Sul New Yorker Pauline Kael scrisse che “il film è così irreale – così distante e fumoso – che il suo messaggio di disperazione non lascia traccia. Va semplicemente alla deriva”. Lo definiva “una miscela cupa e confusa di virtuosismi visivi, ambizione totalizzante e scrittura trasandata”; si lamentava che “le azioni violente sono prive di qualsiasi giustificazione narrativa”, e sperava che Cimino “fosse un po’ più navigato e si limitasse a raccontare una storia”. Poi passava dalla critica al vandalismo: “I cancelli del cielo è un disastro. È un film che vorresti sfregiare, a cui vorresti disegnare i baffi. È il film di un vanitoso che è stato colto in fallo”.

Storia, personaggi, narrazione – e scrittura. Dalla prima volta che ho visto il film, mi è sembrato inconcepibile che qualcuno potesse non vedere – e non essere totalmente coinvolto – nella storia di I cancelli del cielo. Una delle meraviglie del film di Cimino è l’incastro delle sotto-storie o storie satellitari all’interno di scene grandiosamente concepite e realizzate. È un film che, mentre procede inesorabilmente verso un picco drammatico potente e avvincente, intreccia altre storie lungo il percorso. Sicuramente tutti questi critici, in diversi momenti delle loro carriere, hanno lodato il cinema modernista, fosse Godard, Antonioni o Terrence Malick. Bisognerebbe chiedersi che cosa de I Cancelli del cielo lo ha reso così irritante, a parte il fatto che fosse insolitamente lungo e molto costoso (la durata delle riprese, le spese quadruplicate rispetto al budget originale, il perfezionismo di Cimino sul set furono riferiti dalla stampa durante tutte le riprese fino all’uscita, scatenando un fuoco di critiche demagogiche che si concentrarono sull’atteggiamento del regista nei confronti del denaro e delle risorse).

Non dubito della sincerità di questi critici, credo che fondamentalmente la loro reazione non sia stata determinata da questi racconti, ma rafforzata da essi. Il coraggio di Cimino sta proprio nella narrazione, nel suo portare in vita un racconto relativamente classico attraverso i mezzi tipicamente cinematografici – immagini, gesti, movimenti, dettagli. Con un’attenzione puntuale sia al grande e al piccolo, alla composizione e alla scenografia, al paesaggio e al costume, alle azioni fondamentali e ai gesti più effimeri, Cimino raggiunge quella specie di rivelazione delle implicazioni psicologiche che in un romanzo si ottiene quando le percezioni vengono finemente espresse e descritte con precisione. È come se Cimino avesse osservato con uno sguardo documentario curioso e impetuoso l’immenso mondo del passato che ha immaginato e creato – ma un documentario che, come nei casi migliori, non registra soltanto ma discerne.

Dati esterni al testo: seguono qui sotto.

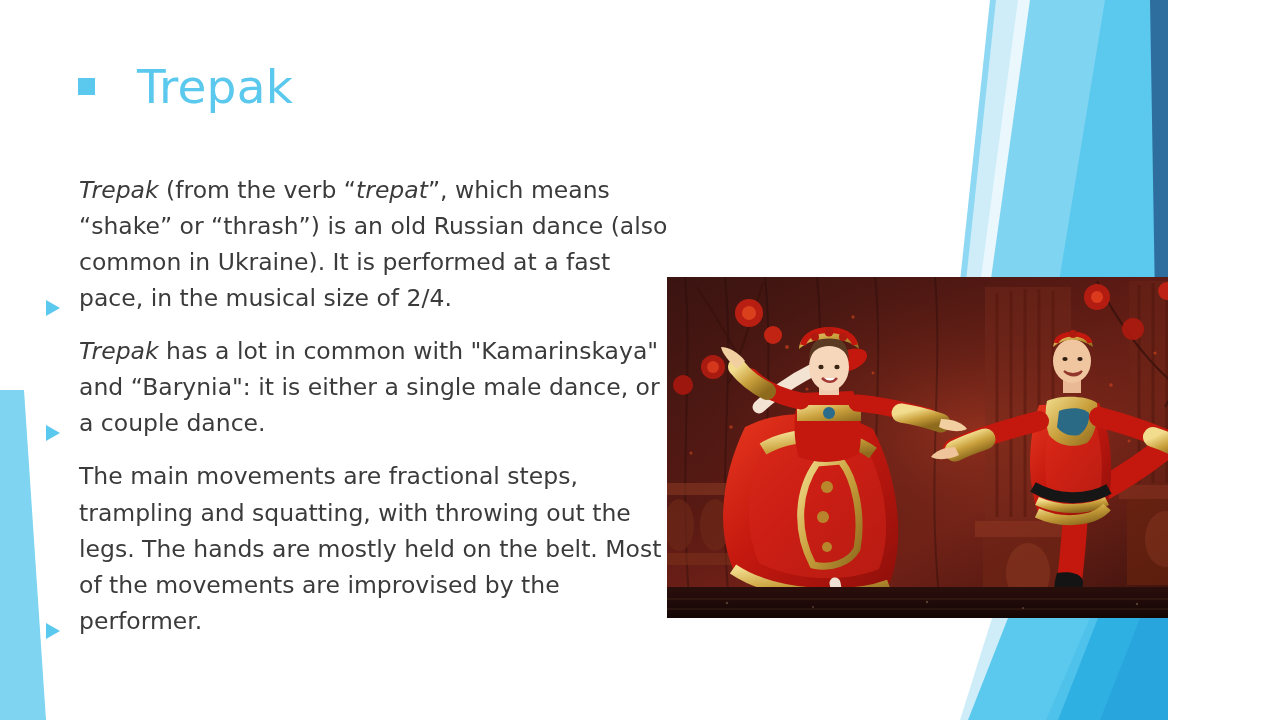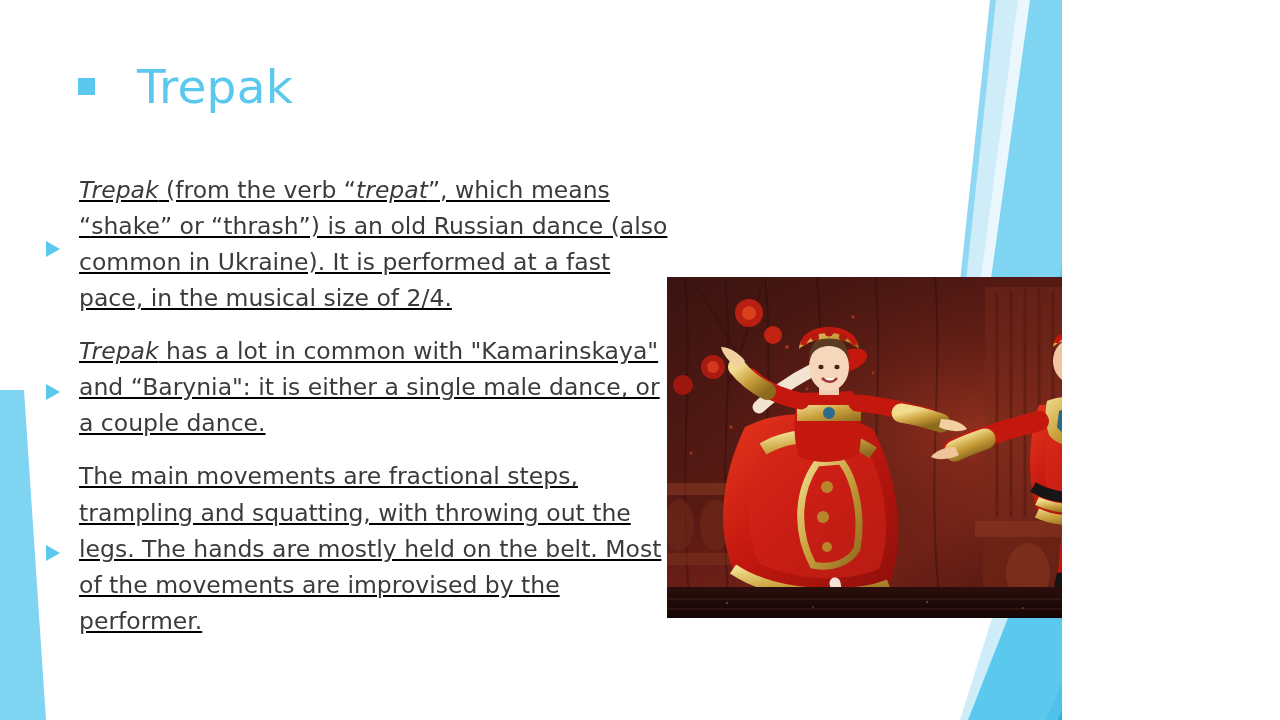"Trepak" #slide { width: 1062px -> 1168px }
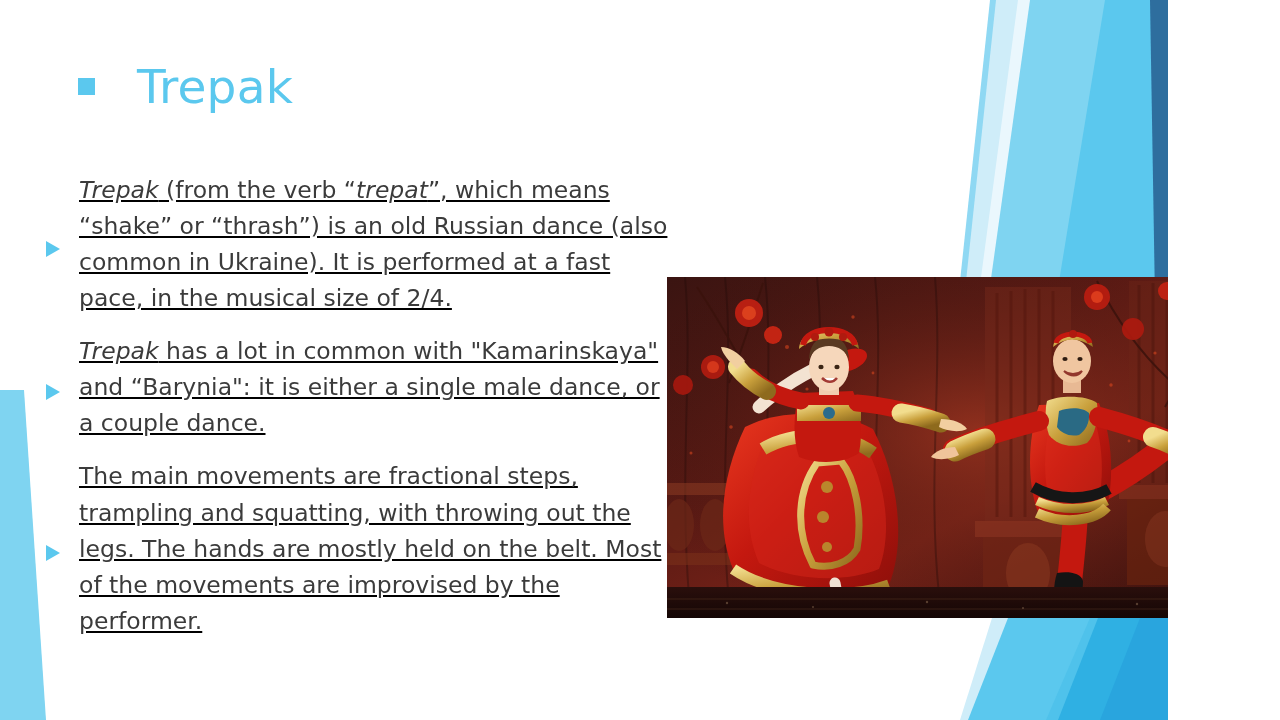"Trepak (from the verb “trepat”," .bullet-row { align-items: center -> flex-end; text-decoration: underline -> none }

Potrebbero essere stati proprio i valori classici della psicologia – realizzati attraverso mezzi assolutamente moderni e originali – a confondere questi critici. Le loro aspettative rispetto al racconto cinematografico sono state influenzate dalla loro ossessione per la sceneggiatura – con l’idea che un film sia, a tutti gli effetti, una rappresentazione filmata. Ma il modo in cui Cimino affronta la narrazione de I Cancelli del cielo è originale tanto quanto quello di Alain Resnais – ma quel racconto è un western, è un film hollywoodiano, e il film di Cimino non è un trattato di filosofia o un saggio per immagini, è una storia, un racconto ricco e grandioso, anche se realizzato con mezzi diversi da quelli dei suoi amati antenati.